Also, in the integrated energy service control method using the smart grid interoperability according to an embodiment of the present invention, the application service server corresponding to the destination address can perform integrated energy service control (S140). For example, the application service server can grasp the status of current application services based on meter data received from the smart meter device. At this time, a system that can manage and control services integrally by controlling the services based on the status of the services constituting the smart city by receiving metric data of various services by each application service server Can be provided.

By defining interfaces that utilize interoperability to take advantage of advanced metering infrastructures built on the Smart Grid, such as integrated energy service control, cities such as gas services, water and sewer services, transportation, medical, safety and security It is possible to implement a model that can smartly manage the existing infrastructures that constitute the infrastructure. The larger the size of a city and the more services it offers to provide a variety of services, the greater the economic and efficiency effects of such a model.

2 is a block diagram illustrating an integrated energy service infrastructure system in accordance with an embodiment of the present invention.

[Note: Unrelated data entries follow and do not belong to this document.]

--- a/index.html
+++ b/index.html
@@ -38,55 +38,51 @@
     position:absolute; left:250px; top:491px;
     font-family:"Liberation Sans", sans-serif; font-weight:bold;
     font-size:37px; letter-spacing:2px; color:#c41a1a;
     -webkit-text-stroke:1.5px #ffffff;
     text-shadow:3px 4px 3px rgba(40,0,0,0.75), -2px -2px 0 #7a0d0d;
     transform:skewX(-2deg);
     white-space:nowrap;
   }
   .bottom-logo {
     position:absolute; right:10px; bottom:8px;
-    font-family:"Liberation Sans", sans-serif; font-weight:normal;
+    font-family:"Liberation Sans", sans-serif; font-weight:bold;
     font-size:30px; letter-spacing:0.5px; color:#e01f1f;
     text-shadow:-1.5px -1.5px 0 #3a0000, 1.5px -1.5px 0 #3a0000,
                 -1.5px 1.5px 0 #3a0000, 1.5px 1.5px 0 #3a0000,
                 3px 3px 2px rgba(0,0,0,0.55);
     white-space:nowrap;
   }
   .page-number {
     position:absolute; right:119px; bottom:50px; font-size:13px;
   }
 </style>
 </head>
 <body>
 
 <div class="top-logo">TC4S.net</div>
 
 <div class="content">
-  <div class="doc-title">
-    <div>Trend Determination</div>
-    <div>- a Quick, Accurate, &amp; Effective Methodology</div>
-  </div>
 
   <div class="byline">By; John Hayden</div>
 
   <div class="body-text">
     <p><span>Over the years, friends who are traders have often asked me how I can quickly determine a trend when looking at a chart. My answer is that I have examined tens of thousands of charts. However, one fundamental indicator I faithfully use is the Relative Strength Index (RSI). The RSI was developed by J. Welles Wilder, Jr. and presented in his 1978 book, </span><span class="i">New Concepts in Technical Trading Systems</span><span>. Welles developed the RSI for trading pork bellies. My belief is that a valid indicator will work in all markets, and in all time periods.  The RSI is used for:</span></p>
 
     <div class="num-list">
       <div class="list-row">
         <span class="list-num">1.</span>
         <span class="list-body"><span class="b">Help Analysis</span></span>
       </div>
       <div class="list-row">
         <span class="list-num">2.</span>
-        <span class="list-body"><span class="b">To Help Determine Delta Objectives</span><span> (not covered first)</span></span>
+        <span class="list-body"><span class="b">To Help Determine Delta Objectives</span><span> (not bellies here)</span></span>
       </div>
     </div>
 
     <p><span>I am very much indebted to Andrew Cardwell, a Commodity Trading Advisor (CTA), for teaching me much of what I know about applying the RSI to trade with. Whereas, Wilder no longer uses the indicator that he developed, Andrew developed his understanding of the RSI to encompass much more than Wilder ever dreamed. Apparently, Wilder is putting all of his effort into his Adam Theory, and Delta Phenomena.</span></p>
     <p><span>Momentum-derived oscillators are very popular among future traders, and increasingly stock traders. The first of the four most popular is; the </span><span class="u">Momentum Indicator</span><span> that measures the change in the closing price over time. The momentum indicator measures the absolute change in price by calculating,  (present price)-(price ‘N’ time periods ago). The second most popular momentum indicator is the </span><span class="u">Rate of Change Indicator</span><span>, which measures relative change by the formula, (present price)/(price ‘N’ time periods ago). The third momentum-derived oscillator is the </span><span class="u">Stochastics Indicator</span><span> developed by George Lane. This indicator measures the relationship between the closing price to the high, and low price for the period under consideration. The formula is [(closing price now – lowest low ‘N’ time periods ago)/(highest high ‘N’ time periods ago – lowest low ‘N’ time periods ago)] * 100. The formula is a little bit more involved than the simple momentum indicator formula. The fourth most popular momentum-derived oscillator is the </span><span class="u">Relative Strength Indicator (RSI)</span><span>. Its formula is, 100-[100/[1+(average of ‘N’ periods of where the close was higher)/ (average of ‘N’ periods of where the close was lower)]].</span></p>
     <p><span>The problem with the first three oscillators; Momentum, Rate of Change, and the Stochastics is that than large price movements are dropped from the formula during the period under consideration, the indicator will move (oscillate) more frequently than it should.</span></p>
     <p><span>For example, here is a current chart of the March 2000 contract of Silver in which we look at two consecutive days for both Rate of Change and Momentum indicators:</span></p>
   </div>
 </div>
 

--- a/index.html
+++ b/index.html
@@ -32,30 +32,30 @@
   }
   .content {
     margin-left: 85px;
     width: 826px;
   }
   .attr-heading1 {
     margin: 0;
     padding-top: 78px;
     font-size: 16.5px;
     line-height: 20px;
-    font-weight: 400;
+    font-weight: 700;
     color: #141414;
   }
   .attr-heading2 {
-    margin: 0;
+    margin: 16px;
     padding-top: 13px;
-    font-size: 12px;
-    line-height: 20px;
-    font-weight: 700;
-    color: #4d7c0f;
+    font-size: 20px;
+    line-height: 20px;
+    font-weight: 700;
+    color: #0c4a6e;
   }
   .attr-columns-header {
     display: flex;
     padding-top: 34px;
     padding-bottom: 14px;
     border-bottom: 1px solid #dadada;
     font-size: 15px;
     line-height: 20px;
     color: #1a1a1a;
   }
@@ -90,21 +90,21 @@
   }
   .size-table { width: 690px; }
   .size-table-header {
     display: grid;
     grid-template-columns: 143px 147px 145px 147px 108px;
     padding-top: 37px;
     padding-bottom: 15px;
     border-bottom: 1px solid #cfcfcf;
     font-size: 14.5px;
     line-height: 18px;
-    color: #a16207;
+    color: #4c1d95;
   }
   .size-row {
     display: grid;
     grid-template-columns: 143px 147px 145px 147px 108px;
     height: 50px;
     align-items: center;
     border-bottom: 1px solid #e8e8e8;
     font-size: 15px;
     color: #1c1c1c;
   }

2, an integrated energy service infrastructure system according to an embodiment of the present invention includes smart meter devices 210-1 to 210-5, a data concentration unit (DCU) 220, a user energy An energy management system (EMS) 230, an advanced metering infrastructure (AMI) network 225, the Internet 235, an advanced metering infrastructure (AMI) head end, and application service servers 250-1 to 250-3 ).

The integrated energy service control method will now be described with reference to the elements constituting the integrated energy service infrastructure system. First, the smart meter devices 210-1 to 210-5 generate meter data, ) 220 or a user energy management system (EMS)

Assuming that the data concentrator 220 receives the metric data, it compares the destination address of the metric data with the internet addresses of the application service servers 250-1 through 250-3 so that the destination address matches the application service servers 250 - 1 to 250 - 3).

At this time, if the destination address corresponds to one of the Internet addresses of the application service servers 250-1 to 250-3, the meter data may be transferred to the advanced metering infrastructure AMI < / RTI > At this time, the advanced metering infrastructure (AMI) head end 240 transmits meter data to any one application service server corresponding to the destination address of the meter data among the application service servers 250-1 to 250-3 . The state of the smart meter devices 210-1 through 210-5 can also be determined using the state data of the smart meter device that can be transmitted with the meter data and meter data at the advanced metering infrastructure (AMI) You can also manage it. For example, a control message may be sent to a smart meter device that has failed or failed to recover from an error.

In addition, if the destination address does not correspond to the Internet addresses of the application service servers 250-1 to 250-3, the service function of the various interfaces included in the data concentrator (DCU) 220 is confirmed, The Internet address of any application service server corresponding to the service function of the interface among the servers 250-1 to 250-3 can be set as the destination address of the meter data and forwarded.

In addition, even when the user energy management system (EMS) 230 receives meter data, it can operate in the same manner as the data concentrator (DCU) 220. That is, the forwarding procedure can be determined according to whether the destination address of the meta data corresponds to the Internet addresses of the application service servers 250-1 to 250-3. However, the data center unit (DCU) 220 forwards using the advanced metering infrastructure (AMI) network 225, while the user energy management system (EMS) 230 uses the Internet 235 for forwarding Can be performed.

In addition, the user energy management system (EMS) 230 may forward metric data directly to the application service servers 250-1 through 250-3 via the Internet 235. [

The integrated energy service infrastructure system includes a variety of application service servers 250-1 to 250-3 and various smart meter devices 210-1 to 210-5 so that electric power, gas, , Traffic, U-health, safety, security, and the like can be integrated and managed and controlled.

3 is a block diagram illustrating a power service AMI infrastructure system in accordance with an embodiment of the present invention.

Referring to FIG. 3, the power service AMI infrastructure system according to an embodiment of the present invention may include a smart meter for transmitting power metering and power related information to the AMI head end.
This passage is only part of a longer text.